Another possibility we are exploring would amount to more of a lockbox-based security mechanism. Basically, for each patient, we already have a record of all the organizations or individuals that the patient has some sort of connection to, so we could just combine that knowledge with the cryptographic keys associated with each of those relationships. Then, using those keys, we could go one step further so that the identifier presented to a particular provider looking up a patient's healthcare number would actually be unique to that particular patient relationship. This, in effect, would amount to a mechanism for anonymizing data access right at the source.
TERRY COATTA: If you've got all these data silos floating around in the world, you would think there would be some standards related to information interchange. Or is it basically just the Wild West out there?
The point here is that, as we look at attaching more metadata to these relationships, we can begin to really fine-tune these access controls at a very granular level.
MCDONALD: What are some of the other challenges you have addressed along the way?

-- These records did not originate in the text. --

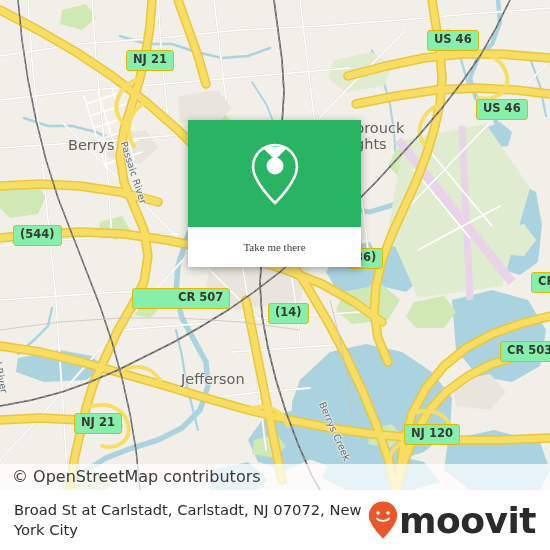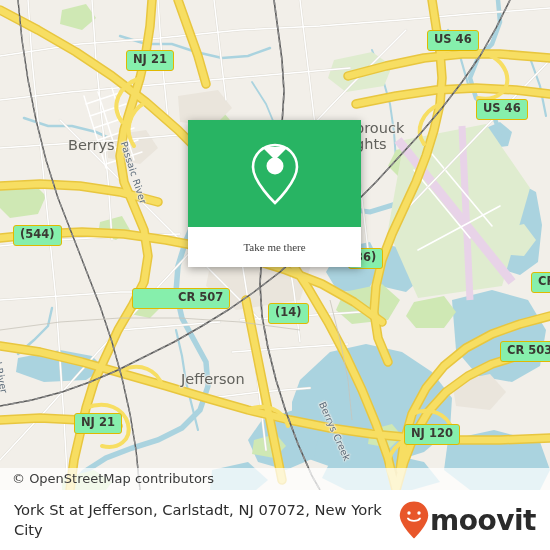--- a/index.html
+++ b/index.html
@@ -72,7 +72,7 @@
     background: rgba(255,255,255,0.72);
     padding: 3px 0 4px 12px;
     font-family: "DejaVu Sans", sans-serif;
-    font-size: 13px;
+    font-size: 16px;
     color: #3b3b3b;
   }
 

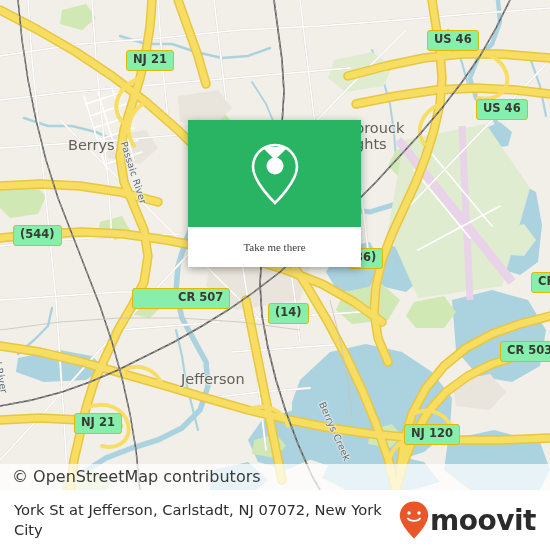--- a/index.html
+++ b/index.html
@@ -399,7 +399,7 @@
   </div>
 
   <div id="caption">
-    <div id="caption-text">York St at Jefferson, Carlstadt, NJ 07072, New York City</div>
+    <div id="caption-text">Broad St at Carlstadt, Carlstadt, NJ 07072, New York City</div>
     <div id="moovit-logo">
       <svg width="30" height="38" viewBox="0 0 30 38">
         <path d="M15 0.5 C7 0.5 0.8 6.7 0.8 14.5 C0.8 24 15 37.5 15 37.5 C15 37.5 29.2 24 29.2 14.5 C29.2 6.7 23 0.5 15 0.5 Z" fill="#e8562a"></path>

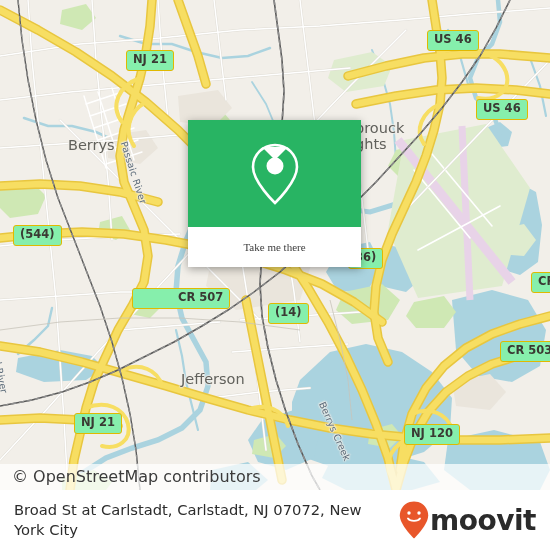--- a/index.html
+++ b/index.html
@@ -138,7 +138,7 @@
   }
   #moovit-wordmark {
     font-family: "DejaVu Sans", sans-serif;
-    font-size: 28px;
+    font-size: 36px;
     font-weight: bold;
     color: #2b2b2b;
     letter-spacing: -0.5px;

EVANS: We were frustrated for a while because we were having a hard time getting performance out of our CouchDB implementation. We ended up introducing an Elasticsearch capability that leveraged events from transactions to trigger updates that would allow for a faster search capability. That was a bit of a hack, though. So, I'm happy to say we have since figured out how to optimize and apply indexes to CouchDB more effectively, meaning we have managed to reduce the need to use that Elasticsearch enhancement. Still, along the way, we came to a much better understanding about CouchDB and the possibilities that indexing offers there.
COATTA: Now that you know much more about Hyperledger Fabric and what might be done to optimize CouchDB performance, what advice would you offer other developers looking to follow a similar path?
EVANS: DevOps, DevOps, DevOps. And that's because extreme automation is really what is called for here. We have been very fortunate to have a team that is quite strong on DevOps. We were able to migrate our testnet environment from an IBM infrastructure to AWS (Amazon Web Services), while managing to preserve all our data and keys—along with the access they imply. Now that we are on the AWS infrastructure, we are going to be able to scale up even more. Similarly, as other people start to move in this direction, they are going to find almost all the infrastructure involves Docker containers. We also ensure that any given microservice will accept only TLS (Transport Layer Security)-secured communications from other trusted services.
And because we are now operating in a world like this, it's not enough just to be a developer. You also need to be focused on automating your development environment and understanding your release process since things are just evolving too quickly not to be on top of that. There are a lot of headaches to go through before you learn how to manage keys effectively. And you need to be thinking in terms of seeding your environment for testing purposes right from the start so you will later have multiple configuration options you can readily use to perform various scalability and performance tests.
As for all those developers who expect to find themselves in some sort of blockchain environment at some point, I would say it's important to remember that these environments need to be kept alive forever. You start with a genesis block and then go on from there, with keys being distributed to each and every user and organization that has ever been a part of the chain. There has to be some reasonable means for managing that... forever essentially. So, as I say: DevOps, DevOps, DevOps is key.